◆ **Task objective**
Beginning with the line where "color: #0c4a6e ->" appears, set down each line exactly until the records below end, and omit the pictures.

-=-=-

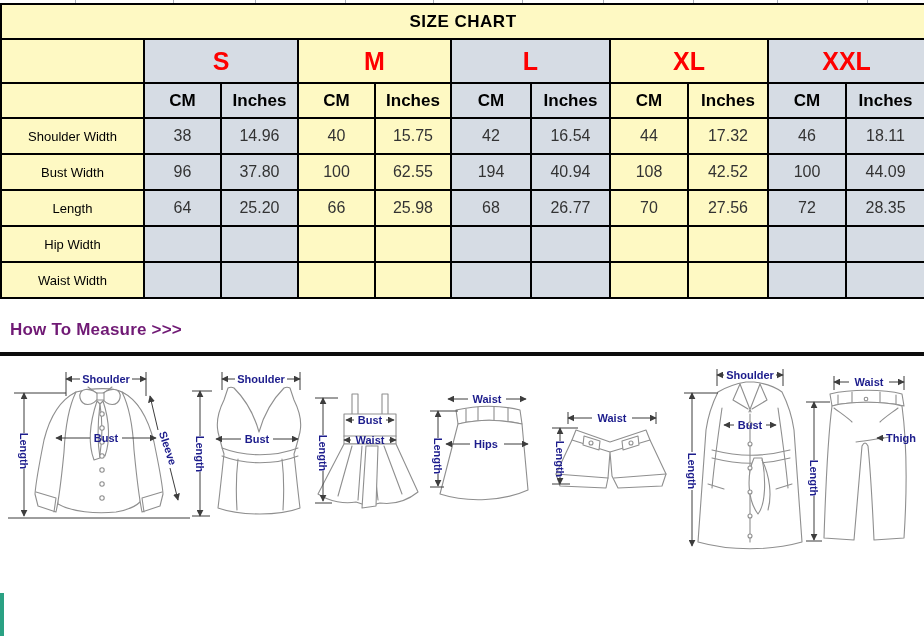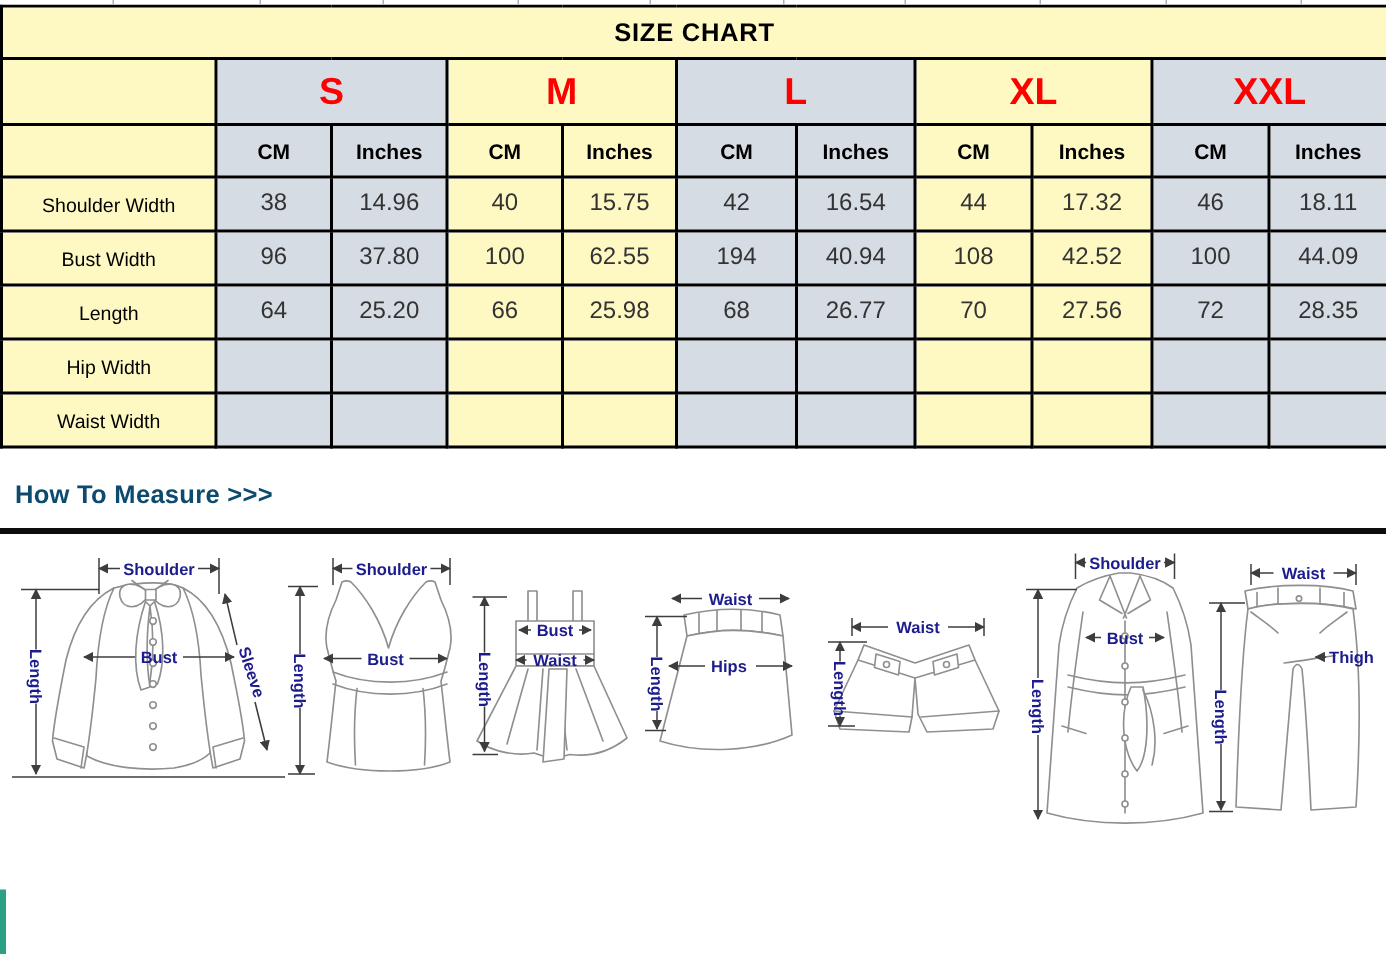"CM" td.unit-cell { font-size: 14px -> 17px }
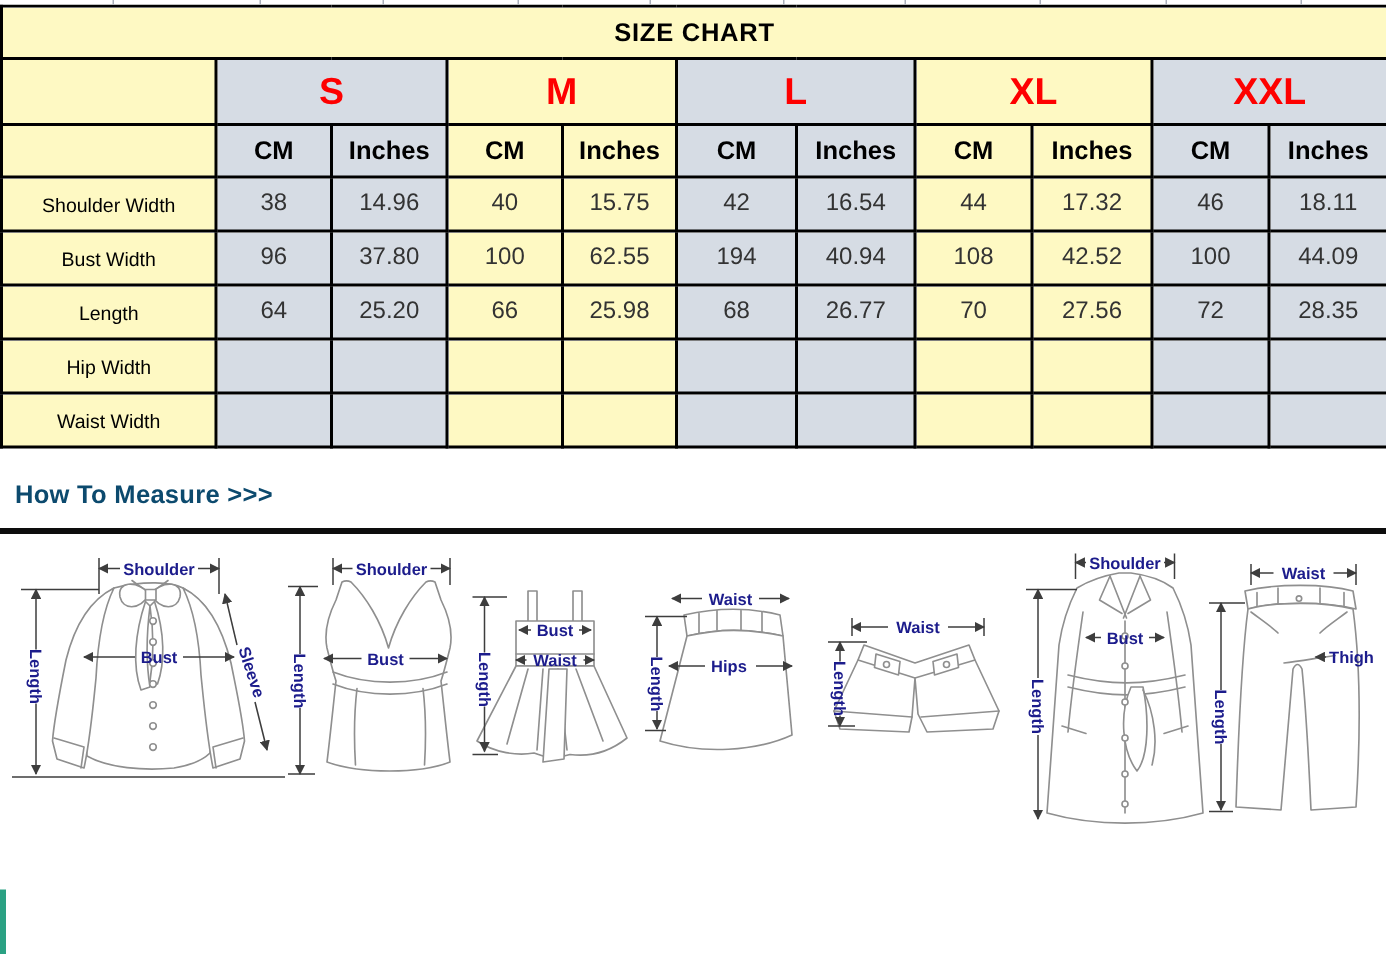"How To Measure >>>" .htm-heading { color: #0c4a6e -> #701a75 }
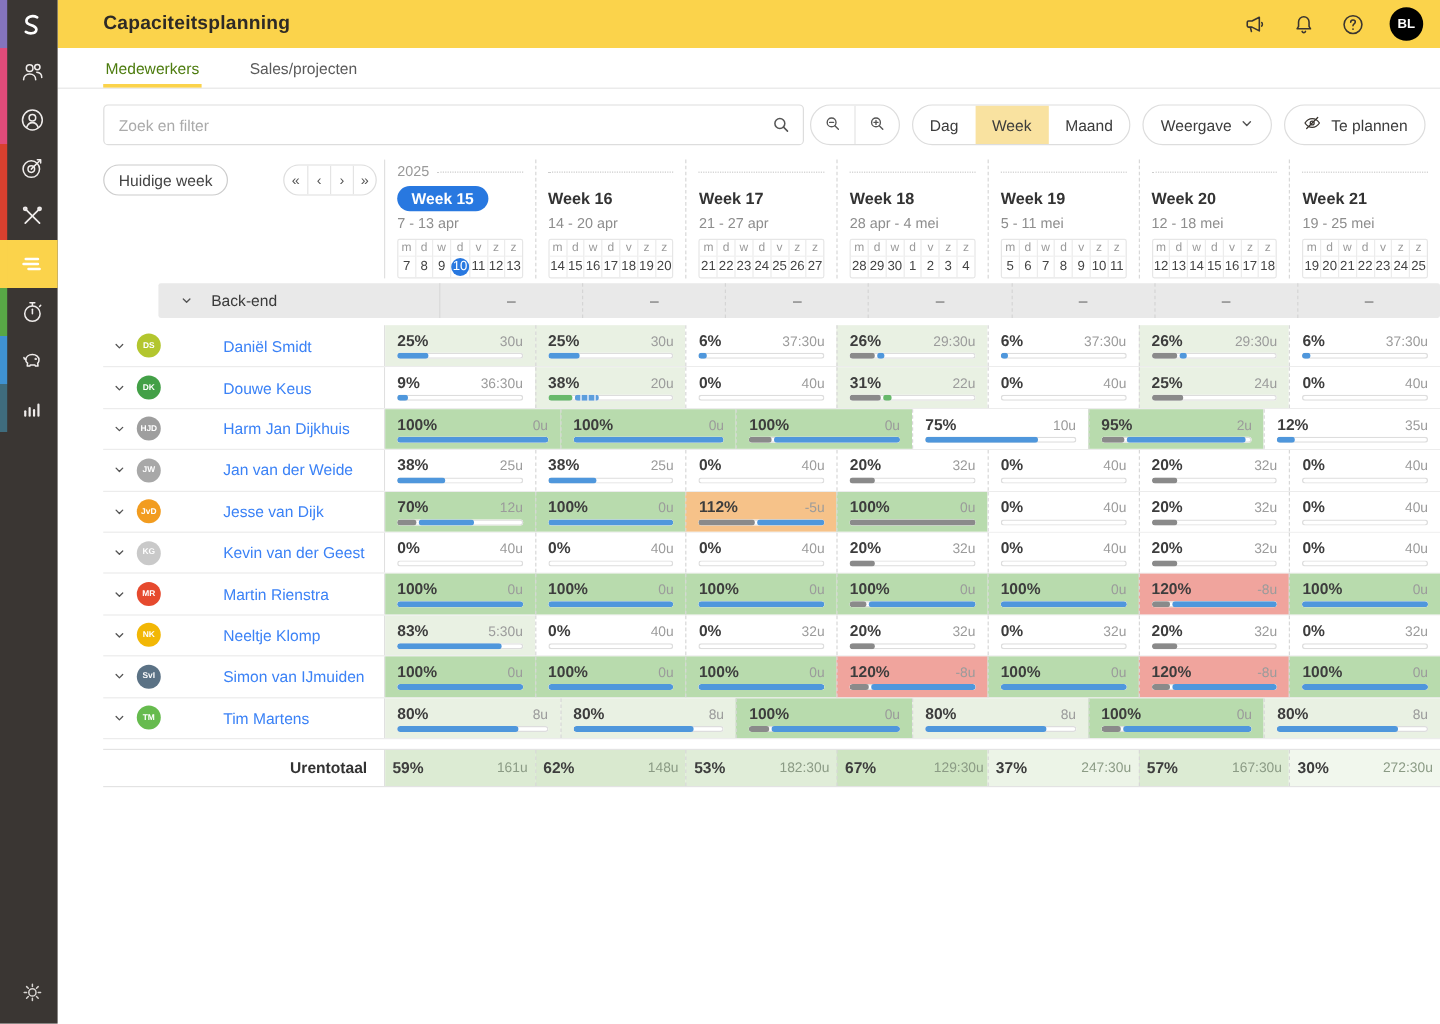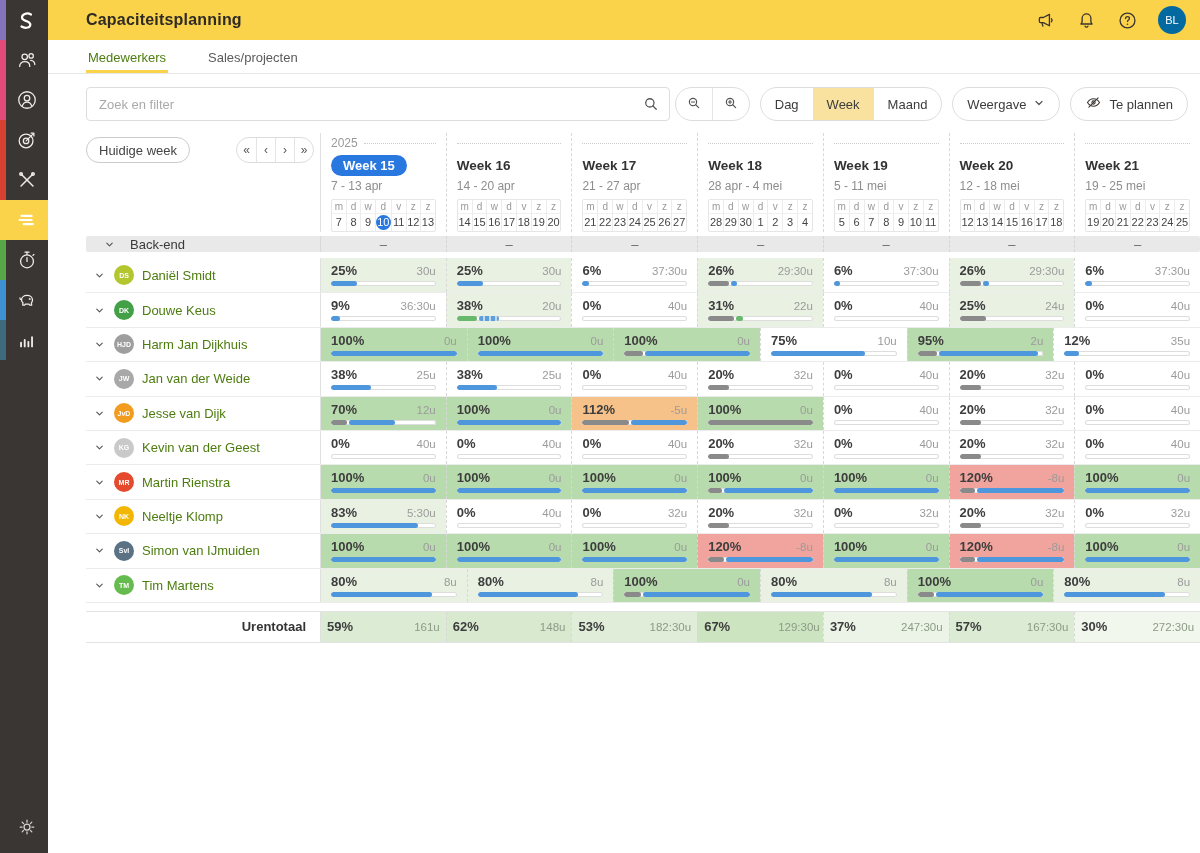"BL" .avatar-user { background: #0369a1 -> #000000; font-weight: 400 -> 700 }
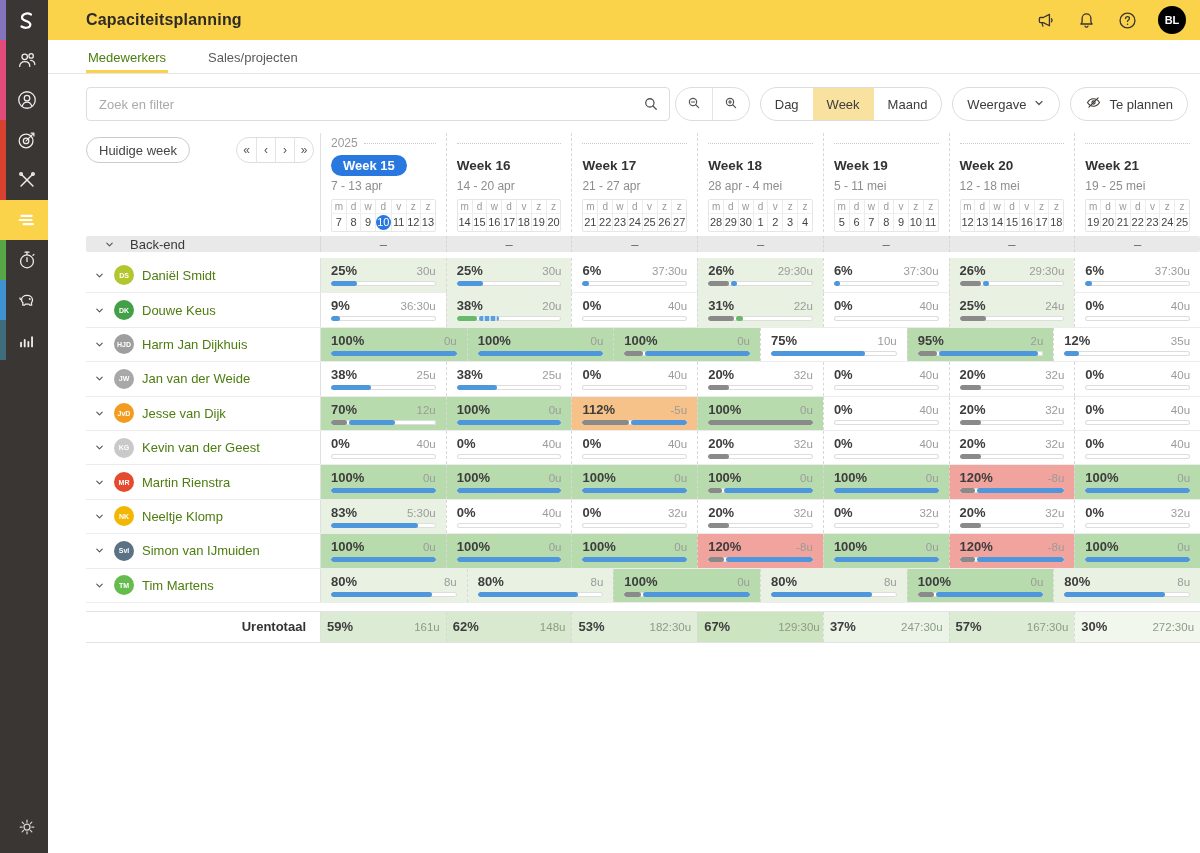"Back-end" .group-row { height: 16px -> 29px; margin-left: none -> 46px }
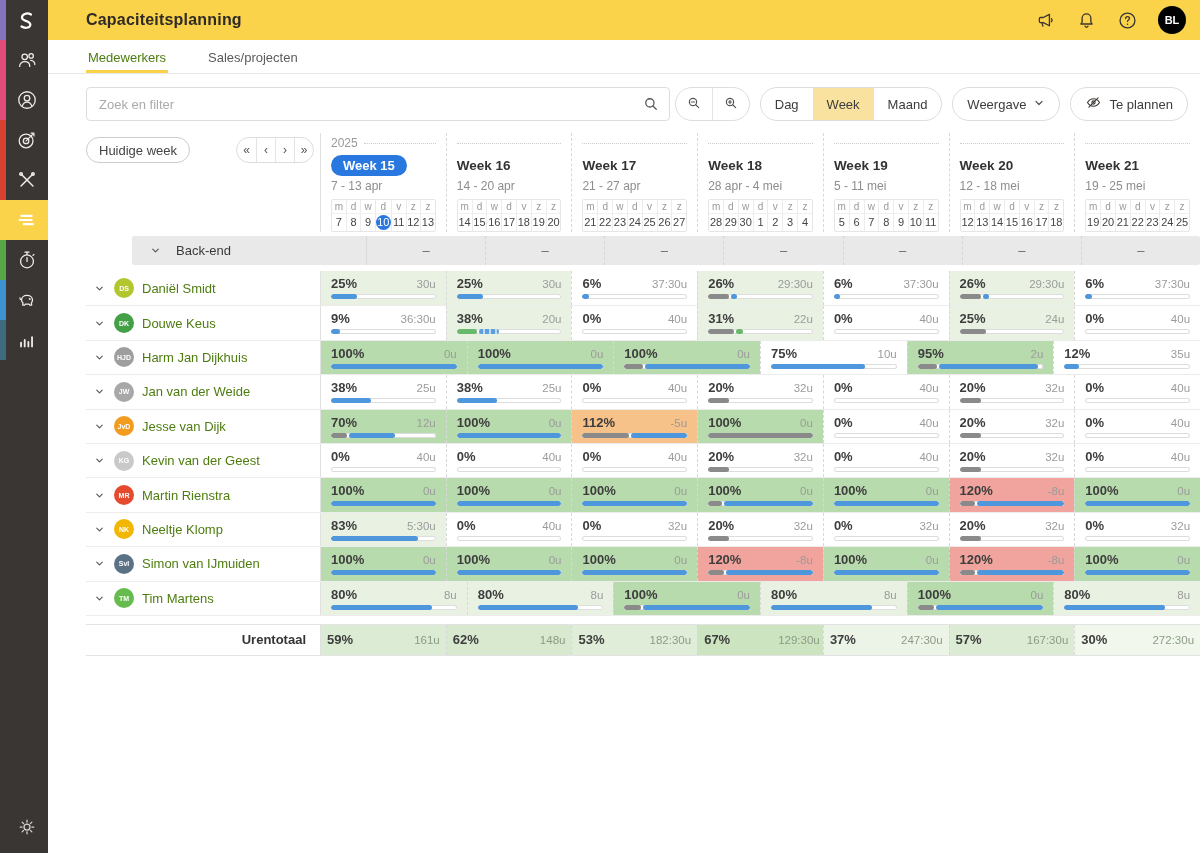"Daniël Smidt" .em-name { color: #4d7c0f -> #3b82f6; margin-left: none -> 44px }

-=-=-

◆ **Reply to the exercise**
"How To Measure >>>" .htm-heading { color: #0c4a6e -> #701a75 }
"BL" .avatar-user { background: #0369a1 -> #000000; font-weight: 400 -> 700 }
"Back-end" .group-row { height: 16px -> 29px; margin-left: none -> 46px }
"Daniël Smidt" .em-name { color: #4d7c0f -> #3b82f6; margin-left: none -> 44px }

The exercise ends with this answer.